Retype the records below word for word and omit any image.

[DATA LISTING — start]

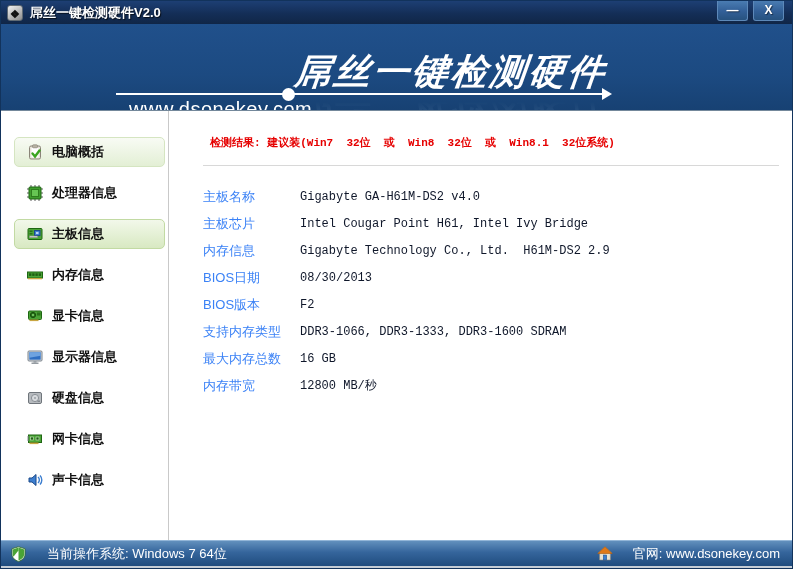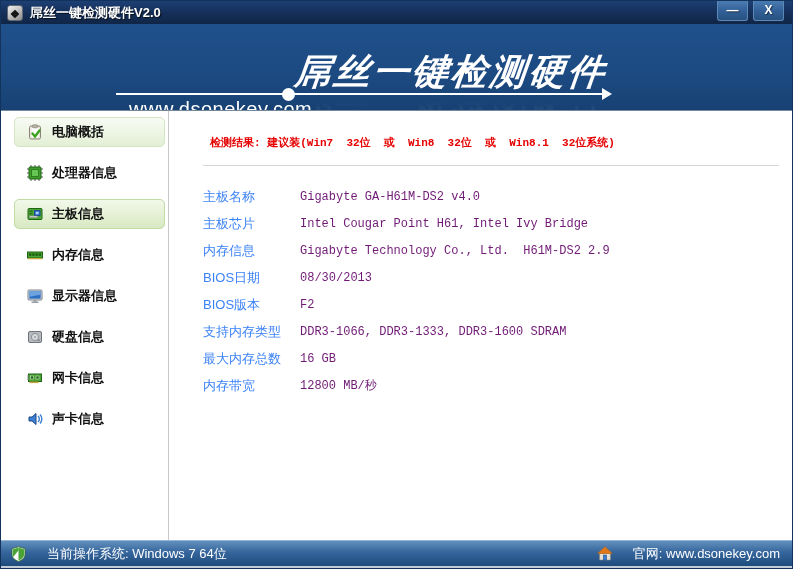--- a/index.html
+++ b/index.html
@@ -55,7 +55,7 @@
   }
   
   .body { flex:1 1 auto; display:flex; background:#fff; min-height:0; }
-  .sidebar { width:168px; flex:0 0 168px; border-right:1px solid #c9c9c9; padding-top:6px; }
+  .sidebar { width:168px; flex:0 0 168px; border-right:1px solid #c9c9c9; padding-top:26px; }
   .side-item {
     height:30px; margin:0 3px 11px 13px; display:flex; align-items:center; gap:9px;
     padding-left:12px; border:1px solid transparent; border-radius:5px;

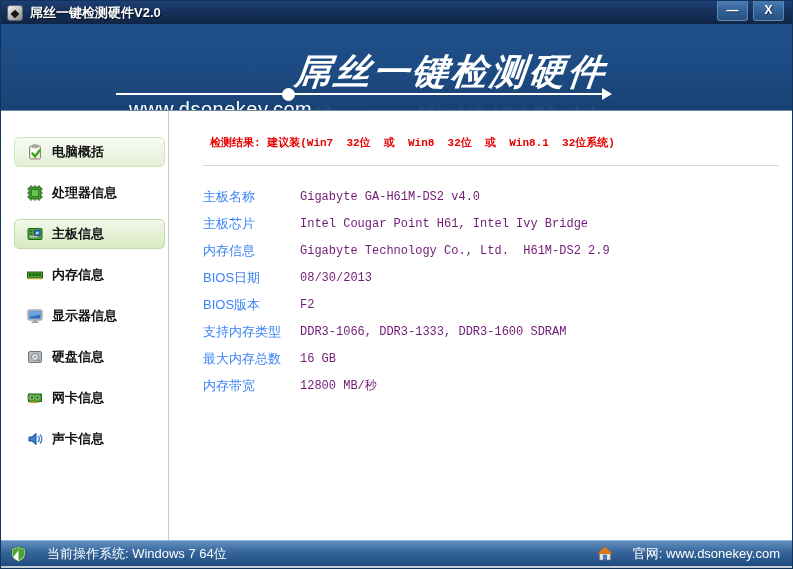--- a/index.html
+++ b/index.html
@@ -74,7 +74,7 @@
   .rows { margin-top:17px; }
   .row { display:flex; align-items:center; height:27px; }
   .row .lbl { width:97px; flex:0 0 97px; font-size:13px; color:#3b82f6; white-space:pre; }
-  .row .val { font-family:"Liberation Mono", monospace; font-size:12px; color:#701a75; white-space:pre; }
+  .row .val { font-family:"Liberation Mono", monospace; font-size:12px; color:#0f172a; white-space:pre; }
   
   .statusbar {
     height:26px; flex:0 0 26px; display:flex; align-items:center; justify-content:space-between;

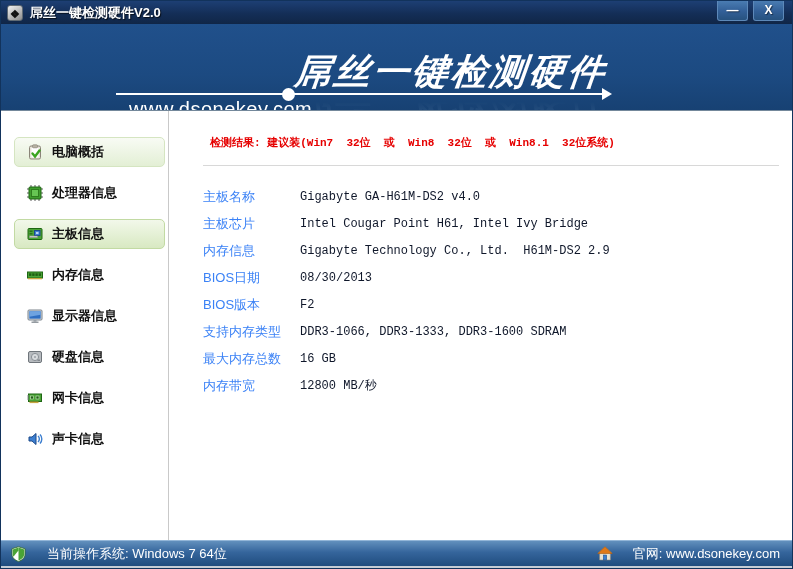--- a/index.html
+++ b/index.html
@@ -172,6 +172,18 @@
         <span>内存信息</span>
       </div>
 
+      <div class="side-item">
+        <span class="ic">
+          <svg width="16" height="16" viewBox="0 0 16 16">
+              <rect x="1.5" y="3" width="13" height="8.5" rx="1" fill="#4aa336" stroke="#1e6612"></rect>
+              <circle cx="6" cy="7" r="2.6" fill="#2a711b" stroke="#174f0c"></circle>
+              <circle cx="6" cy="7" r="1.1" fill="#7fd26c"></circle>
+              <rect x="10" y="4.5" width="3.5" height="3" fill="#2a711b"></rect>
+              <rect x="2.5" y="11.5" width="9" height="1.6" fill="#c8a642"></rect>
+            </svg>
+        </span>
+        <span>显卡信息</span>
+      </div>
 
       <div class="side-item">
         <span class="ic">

[DATA LISTING — finish]

> [WRITTEN ANSWER]:
--- a/index.html
+++ b/index.html
@@ -55,7 +55,7 @@
   }
   
   .body { flex:1 1 auto; display:flex; background:#fff; min-height:0; }
-  .sidebar { width:168px; flex:0 0 168px; border-right:1px solid #c9c9c9; padding-top:6px; }
+  .sidebar { width:168px; flex:0 0 168px; border-right:1px solid #c9c9c9; padding-top:26px; }
   .side-item {
     height:30px; margin:0 3px 11px 13px; display:flex; align-items:center; gap:9px;
     padding-left:12px; border:1px solid transparent; border-radius:5px;

--- a/index.html
+++ b/index.html
@@ -74,7 +74,7 @@
   .rows { margin-top:17px; }
   .row { display:flex; align-items:center; height:27px; }
   .row .lbl { width:97px; flex:0 0 97px; font-size:13px; color:#3b82f6; white-space:pre; }
-  .row .val { font-family:"Liberation Mono", monospace; font-size:12px; color:#701a75; white-space:pre; }
+  .row .val { font-family:"Liberation Mono", monospace; font-size:12px; color:#0f172a; white-space:pre; }
   
   .statusbar {
     height:26px; flex:0 0 26px; display:flex; align-items:center; justify-content:space-between;

--- a/index.html
+++ b/index.html
@@ -172,6 +172,18 @@
         <span>内存信息</span>
       </div>
 
+      <div class="side-item">
+        <span class="ic">
+          <svg width="16" height="16" viewBox="0 0 16 16">
+              <rect x="1.5" y="3" width="13" height="8.5" rx="1" fill="#4aa336" stroke="#1e6612"></rect>
+              <circle cx="6" cy="7" r="2.6" fill="#2a711b" stroke="#174f0c"></circle>
+              <circle cx="6" cy="7" r="1.1" fill="#7fd26c"></circle>
+              <rect x="10" y="4.5" width="3.5" height="3" fill="#2a711b"></rect>
+              <rect x="2.5" y="11.5" width="9" height="1.6" fill="#c8a642"></rect>
+            </svg>
+        </span>
+        <span>显卡信息</span>
+      </div>
 
       <div class="side-item">
         <span class="ic">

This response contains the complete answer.